What to do: Lines outside the range are not wanted. Give again exactly the lines between the line holding "for supporting intraBandNR-CA-non-collocated-r19." and the line holding "equal to 4.", inclusive, from the listing below.

(Data)

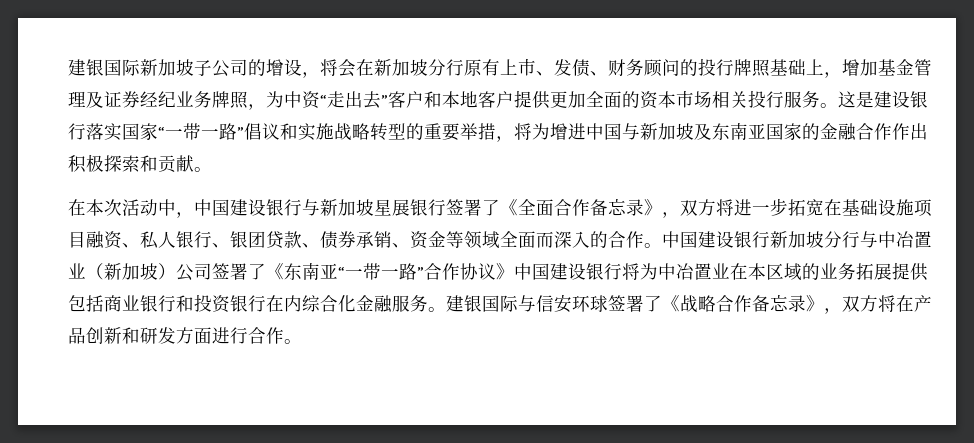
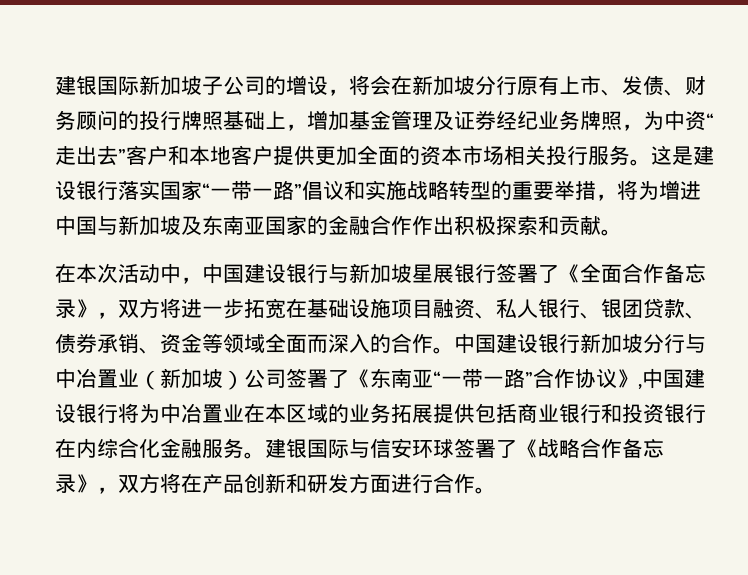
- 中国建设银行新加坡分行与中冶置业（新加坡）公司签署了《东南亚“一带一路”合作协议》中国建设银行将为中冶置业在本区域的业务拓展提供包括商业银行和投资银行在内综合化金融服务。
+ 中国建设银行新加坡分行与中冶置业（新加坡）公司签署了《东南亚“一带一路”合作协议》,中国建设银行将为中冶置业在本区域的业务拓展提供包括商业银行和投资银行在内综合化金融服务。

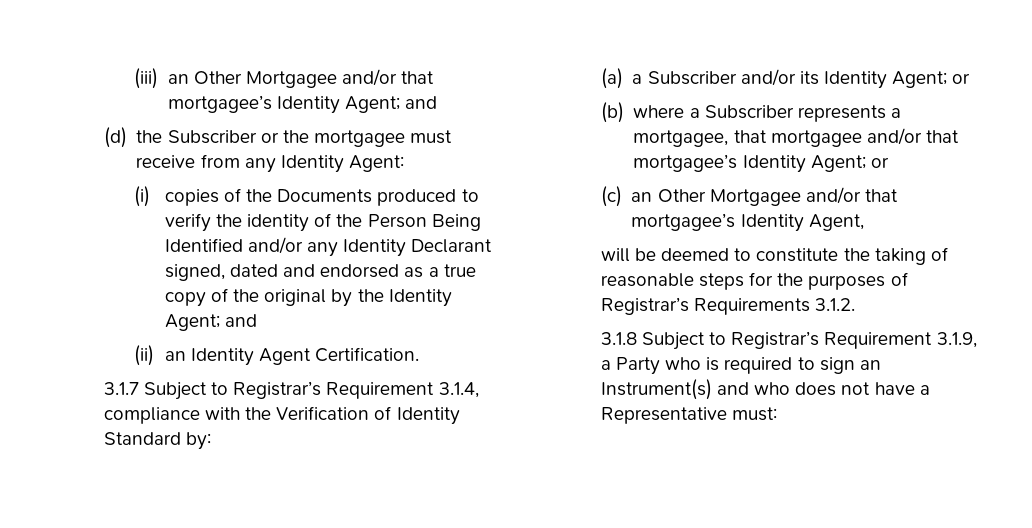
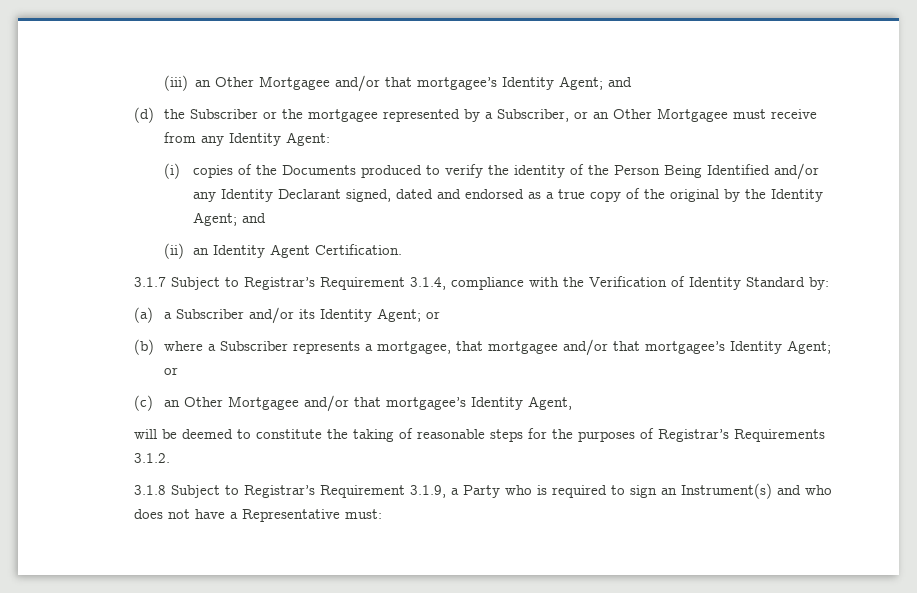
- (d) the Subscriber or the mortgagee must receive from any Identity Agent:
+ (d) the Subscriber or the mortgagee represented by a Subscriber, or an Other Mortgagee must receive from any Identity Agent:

(End Data)
(Data)

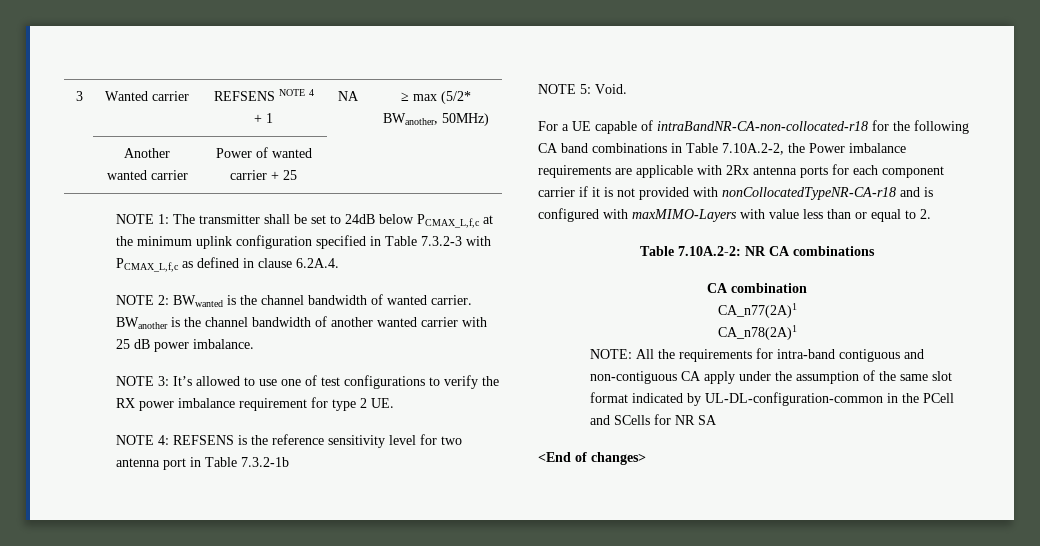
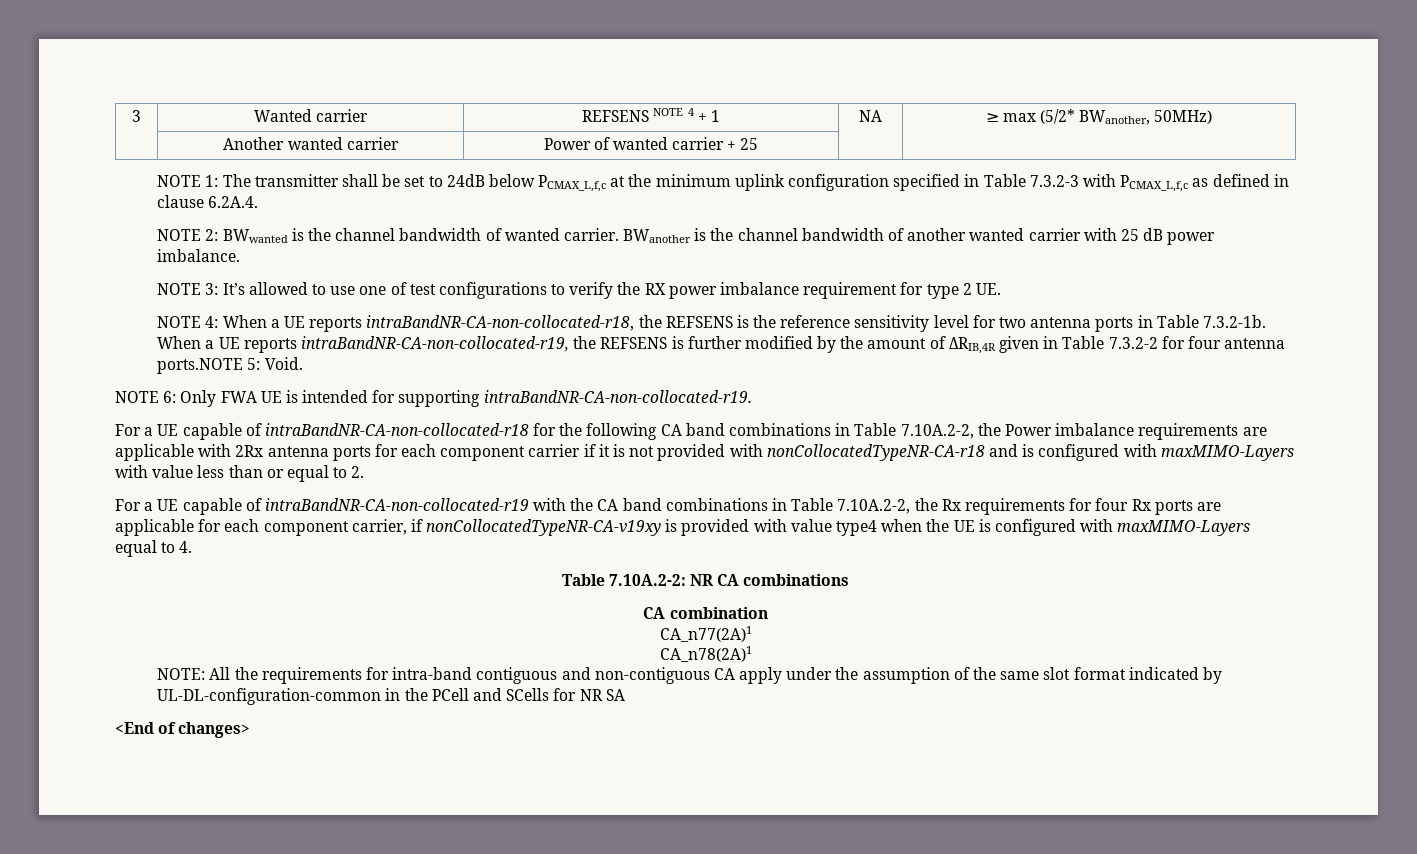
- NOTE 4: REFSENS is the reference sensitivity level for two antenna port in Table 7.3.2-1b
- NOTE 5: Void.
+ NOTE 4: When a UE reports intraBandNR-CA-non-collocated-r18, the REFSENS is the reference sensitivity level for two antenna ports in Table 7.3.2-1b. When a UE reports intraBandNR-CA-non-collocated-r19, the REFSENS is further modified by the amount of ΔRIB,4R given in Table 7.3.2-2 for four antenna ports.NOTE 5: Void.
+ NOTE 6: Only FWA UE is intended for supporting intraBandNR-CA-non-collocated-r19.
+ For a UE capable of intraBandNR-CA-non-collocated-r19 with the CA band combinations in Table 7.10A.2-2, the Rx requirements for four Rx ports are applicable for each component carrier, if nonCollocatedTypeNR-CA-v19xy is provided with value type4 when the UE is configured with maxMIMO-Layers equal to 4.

(End Data)

Written answer:
+ NOTE 6: Only FWA UE is intended for supporting intraBandNR-CA-non-collocated-r19.
+ For a UE capable of intraBandNR-CA-non-collocated-r19 with the CA band combinations in Table 7.10A.2-2, the Rx requirements for four Rx ports are applicable for each component carrier, if nonCollocatedTypeNR-CA-v19xy is provided with value type4 when the UE is configured with maxMIMO-Layers equal to 4.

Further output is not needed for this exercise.